Importantly, the problem hasn’t been so much the secrecy as it has been the identity itself. Even in revealing his identity to wife Mary Jane, the admission has only appeared to increase their marital tension. Countless comic strips have shown her at their apartment window, worrying about his mission. According to fan sites, the two are now separated.

When properly considered, I think Parker falls into a brand of asexuality unique to the singular superheroes. Teams such as the X-Men provide a social environment and degree of interaction, but superheroes like Spiderman, Batman and Superman must run as lone wolves. By accepting their superhero identities, they have entered into a moral contract with the world.

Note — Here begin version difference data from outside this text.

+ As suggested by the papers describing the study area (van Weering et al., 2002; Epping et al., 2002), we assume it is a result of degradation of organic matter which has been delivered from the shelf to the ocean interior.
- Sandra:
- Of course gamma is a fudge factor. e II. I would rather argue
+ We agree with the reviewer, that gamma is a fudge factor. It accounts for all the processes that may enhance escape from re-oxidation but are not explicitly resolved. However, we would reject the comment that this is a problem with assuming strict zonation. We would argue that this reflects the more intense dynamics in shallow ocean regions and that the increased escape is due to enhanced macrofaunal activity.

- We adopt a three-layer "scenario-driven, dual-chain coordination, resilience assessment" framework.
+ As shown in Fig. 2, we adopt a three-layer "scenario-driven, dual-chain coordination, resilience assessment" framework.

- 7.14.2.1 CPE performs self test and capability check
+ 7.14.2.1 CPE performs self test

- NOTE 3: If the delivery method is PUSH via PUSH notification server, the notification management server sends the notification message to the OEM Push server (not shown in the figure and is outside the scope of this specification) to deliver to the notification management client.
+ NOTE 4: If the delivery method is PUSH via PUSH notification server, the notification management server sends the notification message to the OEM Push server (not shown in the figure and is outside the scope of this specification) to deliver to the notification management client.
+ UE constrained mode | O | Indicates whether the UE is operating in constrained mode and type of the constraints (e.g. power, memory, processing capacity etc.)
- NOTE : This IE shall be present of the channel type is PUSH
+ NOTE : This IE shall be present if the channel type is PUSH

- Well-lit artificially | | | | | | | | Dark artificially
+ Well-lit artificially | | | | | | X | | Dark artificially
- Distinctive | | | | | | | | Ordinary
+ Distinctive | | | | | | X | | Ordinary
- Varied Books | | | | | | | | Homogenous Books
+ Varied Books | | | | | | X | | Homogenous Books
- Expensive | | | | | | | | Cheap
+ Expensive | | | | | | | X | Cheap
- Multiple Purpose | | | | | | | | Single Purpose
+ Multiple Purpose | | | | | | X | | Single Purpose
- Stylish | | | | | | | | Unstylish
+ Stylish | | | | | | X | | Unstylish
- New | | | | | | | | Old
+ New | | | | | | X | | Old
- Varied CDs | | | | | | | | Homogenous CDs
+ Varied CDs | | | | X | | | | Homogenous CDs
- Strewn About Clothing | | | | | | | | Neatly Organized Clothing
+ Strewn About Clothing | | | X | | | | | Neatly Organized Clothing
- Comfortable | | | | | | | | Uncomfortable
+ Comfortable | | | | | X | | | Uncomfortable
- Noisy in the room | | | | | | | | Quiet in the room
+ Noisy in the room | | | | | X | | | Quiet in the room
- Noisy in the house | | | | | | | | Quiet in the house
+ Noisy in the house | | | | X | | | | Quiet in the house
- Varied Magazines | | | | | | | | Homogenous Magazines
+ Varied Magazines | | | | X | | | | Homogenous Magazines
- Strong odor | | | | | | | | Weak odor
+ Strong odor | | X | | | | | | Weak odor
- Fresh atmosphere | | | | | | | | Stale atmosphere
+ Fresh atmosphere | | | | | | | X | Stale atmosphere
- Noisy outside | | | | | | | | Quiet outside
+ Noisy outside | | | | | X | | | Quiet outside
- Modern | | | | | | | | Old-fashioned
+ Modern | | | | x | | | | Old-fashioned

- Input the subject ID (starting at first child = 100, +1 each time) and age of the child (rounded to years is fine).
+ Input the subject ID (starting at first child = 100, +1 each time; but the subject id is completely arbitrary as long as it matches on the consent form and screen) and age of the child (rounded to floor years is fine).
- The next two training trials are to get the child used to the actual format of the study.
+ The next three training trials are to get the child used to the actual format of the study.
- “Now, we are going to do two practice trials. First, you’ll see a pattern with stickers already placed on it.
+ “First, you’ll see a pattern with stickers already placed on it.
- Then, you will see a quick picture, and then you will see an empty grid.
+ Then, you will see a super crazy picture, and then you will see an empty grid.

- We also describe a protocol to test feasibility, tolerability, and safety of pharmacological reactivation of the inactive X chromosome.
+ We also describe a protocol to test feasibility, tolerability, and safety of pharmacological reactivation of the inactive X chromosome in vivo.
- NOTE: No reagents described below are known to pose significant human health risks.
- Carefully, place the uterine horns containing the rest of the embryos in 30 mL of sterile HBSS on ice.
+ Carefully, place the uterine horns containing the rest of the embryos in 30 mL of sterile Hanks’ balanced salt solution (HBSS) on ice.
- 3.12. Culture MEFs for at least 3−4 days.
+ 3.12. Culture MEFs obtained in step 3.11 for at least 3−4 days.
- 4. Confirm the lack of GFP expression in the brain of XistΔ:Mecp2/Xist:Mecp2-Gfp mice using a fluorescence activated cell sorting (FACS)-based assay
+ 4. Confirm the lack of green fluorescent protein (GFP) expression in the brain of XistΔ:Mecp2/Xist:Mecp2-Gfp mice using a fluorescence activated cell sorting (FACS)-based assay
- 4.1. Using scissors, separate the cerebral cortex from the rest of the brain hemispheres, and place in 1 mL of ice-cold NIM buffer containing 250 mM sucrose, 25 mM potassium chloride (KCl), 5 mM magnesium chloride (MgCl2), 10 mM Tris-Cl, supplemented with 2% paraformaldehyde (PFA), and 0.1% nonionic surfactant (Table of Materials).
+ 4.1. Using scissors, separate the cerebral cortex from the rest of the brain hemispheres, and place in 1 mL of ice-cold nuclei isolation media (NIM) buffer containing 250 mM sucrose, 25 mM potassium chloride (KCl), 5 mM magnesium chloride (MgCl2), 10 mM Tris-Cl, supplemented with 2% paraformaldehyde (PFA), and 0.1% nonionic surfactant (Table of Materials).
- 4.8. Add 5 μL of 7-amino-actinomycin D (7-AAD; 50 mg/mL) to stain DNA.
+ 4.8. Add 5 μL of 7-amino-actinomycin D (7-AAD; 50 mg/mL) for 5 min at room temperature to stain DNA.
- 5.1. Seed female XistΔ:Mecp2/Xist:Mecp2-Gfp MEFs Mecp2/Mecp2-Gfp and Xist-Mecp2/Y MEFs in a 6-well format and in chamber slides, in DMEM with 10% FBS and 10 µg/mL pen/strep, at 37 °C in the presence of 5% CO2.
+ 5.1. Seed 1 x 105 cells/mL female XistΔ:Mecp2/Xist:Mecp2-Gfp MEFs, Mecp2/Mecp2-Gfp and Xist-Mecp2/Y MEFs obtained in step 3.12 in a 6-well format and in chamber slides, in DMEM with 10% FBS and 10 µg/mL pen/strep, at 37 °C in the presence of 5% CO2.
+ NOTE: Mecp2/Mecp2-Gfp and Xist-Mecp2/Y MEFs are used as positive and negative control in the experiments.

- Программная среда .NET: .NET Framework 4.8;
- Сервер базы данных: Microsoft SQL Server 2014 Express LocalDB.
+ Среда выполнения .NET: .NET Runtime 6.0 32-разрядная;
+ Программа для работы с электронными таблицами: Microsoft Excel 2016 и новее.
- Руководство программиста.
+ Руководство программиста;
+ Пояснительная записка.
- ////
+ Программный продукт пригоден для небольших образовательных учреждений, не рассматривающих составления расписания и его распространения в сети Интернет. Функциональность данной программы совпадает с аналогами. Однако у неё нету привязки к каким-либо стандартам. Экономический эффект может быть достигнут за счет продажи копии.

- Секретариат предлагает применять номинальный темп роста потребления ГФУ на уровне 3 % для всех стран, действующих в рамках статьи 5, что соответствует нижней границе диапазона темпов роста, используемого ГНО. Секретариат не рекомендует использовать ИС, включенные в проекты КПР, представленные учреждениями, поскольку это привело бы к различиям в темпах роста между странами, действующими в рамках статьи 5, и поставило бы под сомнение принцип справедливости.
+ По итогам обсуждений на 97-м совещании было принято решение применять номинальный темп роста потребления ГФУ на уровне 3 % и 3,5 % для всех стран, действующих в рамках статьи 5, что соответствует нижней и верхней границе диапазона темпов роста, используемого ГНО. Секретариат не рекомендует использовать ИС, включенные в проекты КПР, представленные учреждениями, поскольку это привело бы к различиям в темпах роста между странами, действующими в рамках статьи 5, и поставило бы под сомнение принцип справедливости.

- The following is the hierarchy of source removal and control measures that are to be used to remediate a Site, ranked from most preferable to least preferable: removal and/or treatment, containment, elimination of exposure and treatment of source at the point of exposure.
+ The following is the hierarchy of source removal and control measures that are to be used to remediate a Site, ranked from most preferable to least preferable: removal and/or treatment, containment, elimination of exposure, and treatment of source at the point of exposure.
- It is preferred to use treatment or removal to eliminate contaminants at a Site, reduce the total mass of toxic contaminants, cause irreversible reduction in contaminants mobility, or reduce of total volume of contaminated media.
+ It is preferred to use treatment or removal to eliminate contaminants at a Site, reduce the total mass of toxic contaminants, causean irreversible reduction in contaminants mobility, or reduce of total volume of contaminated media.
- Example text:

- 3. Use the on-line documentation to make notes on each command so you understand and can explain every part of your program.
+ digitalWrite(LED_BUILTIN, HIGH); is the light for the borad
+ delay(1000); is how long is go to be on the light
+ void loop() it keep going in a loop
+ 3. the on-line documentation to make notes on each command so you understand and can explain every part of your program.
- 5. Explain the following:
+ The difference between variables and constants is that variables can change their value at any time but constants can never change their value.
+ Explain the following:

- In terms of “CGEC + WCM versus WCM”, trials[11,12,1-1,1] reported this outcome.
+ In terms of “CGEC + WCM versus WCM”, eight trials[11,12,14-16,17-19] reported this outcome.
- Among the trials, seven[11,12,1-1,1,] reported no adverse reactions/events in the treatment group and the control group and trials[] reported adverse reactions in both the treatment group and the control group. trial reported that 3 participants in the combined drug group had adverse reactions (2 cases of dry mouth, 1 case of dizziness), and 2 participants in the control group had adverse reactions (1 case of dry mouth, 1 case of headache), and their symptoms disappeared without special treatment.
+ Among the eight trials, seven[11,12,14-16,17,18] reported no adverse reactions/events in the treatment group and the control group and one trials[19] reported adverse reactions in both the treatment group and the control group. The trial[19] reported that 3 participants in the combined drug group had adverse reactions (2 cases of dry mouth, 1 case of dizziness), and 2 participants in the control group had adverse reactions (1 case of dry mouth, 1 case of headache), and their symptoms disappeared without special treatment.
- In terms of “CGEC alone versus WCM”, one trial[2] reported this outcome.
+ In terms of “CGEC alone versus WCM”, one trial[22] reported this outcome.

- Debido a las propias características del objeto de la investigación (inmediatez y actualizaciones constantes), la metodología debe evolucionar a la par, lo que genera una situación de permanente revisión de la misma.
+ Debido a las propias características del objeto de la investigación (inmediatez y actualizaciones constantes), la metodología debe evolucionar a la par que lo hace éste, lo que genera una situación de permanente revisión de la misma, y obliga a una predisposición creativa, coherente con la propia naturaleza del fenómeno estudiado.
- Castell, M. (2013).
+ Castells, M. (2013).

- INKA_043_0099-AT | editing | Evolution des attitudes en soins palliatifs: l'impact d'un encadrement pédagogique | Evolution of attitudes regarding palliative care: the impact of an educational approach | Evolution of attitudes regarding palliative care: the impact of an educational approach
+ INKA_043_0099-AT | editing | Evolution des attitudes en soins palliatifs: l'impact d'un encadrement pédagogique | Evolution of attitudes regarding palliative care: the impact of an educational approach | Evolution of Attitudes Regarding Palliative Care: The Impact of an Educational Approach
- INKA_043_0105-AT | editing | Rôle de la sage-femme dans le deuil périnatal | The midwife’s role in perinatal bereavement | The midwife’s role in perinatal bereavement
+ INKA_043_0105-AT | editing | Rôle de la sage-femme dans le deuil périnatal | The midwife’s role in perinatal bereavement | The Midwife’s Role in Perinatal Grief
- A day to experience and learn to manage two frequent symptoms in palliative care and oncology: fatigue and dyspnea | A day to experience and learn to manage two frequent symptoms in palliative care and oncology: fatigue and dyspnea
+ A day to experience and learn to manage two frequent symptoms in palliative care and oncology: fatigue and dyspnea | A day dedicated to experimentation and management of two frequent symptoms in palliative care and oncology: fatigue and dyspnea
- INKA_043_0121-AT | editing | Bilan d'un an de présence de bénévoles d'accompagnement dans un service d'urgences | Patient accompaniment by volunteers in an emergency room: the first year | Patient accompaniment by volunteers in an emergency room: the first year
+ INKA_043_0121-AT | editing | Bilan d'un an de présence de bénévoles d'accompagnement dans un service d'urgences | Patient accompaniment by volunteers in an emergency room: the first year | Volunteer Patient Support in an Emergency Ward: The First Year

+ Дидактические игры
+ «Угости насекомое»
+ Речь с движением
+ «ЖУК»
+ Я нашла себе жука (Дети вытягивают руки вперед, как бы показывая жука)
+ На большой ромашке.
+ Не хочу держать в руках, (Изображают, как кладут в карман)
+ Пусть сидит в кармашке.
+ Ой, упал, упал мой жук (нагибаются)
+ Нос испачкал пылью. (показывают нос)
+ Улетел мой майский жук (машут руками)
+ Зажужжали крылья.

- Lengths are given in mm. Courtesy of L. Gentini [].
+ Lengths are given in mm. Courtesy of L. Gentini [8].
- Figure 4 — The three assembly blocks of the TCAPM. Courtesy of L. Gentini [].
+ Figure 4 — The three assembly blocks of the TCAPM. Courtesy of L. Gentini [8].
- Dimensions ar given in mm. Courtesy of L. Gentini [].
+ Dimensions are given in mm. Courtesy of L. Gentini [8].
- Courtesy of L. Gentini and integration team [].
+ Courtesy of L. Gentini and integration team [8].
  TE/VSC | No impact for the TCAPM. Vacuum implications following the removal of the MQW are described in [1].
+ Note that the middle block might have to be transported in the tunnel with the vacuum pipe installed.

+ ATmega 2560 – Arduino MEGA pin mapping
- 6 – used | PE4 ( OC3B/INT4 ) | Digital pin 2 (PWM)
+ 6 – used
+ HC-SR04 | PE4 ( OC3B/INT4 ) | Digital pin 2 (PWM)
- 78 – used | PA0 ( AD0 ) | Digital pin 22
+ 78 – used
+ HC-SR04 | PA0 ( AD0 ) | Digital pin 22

The Super Chicken theme song best stated the principles of the contract: If you’re afraid, you’ll have to overlook it / Besides, you knew the job was dangerous when you took it. In other words, the singular superheroes must supercede themselves. They are capable of expressing platonic love to literally the entire world and receiving it in return. Their responsibilities for action must come before every emotion — fear and eros included.

A Salon article argues that Parker is meterosexual, or in love with his citified self. Writer Mark Simpson posit this sexuality as one evolving from life context, an overwhelming rider on existing sexualities. “The typical metrosexual,” Simpson writes, “is a young man with money to spend, living in or within easy reach of a metropolis — because that’s where all the best shops, clubs, gyms and hairdressers are. He might be officially gay, straight or bisexual, but this is utterly immaterial because he has clearly taken himself as his own love object and pleasure as his sexual preference.”

But how often do you see Peter Parker hanging around shops, clubs, gyms, or hairdressers? And even if he had wanted to, how could he have borne it? The Greeks used the story of Narcissus to articulate self-love’s greatest pitfall: inaction. No singular superhero worth his or her salt would happily live a passive, meterosexual existence.

If anything, these heroes are fueled by self-hate, not self-love. Peter Parker became Spiderman after failing to prevent his uncle’s killing. Bruce Wayne’s young age kept him from saving his parents, so he became Batman. And Clark Kent found his Superman self far too late to save his parents and his planet. They all became misfits in the realm of human responsibility.

If Spidey stops to kiss the girl, I wouldn’t chalk it up to more than confusion. The kiss is just a taste of what he left behind. It only fulfills in that it satisfies a memory.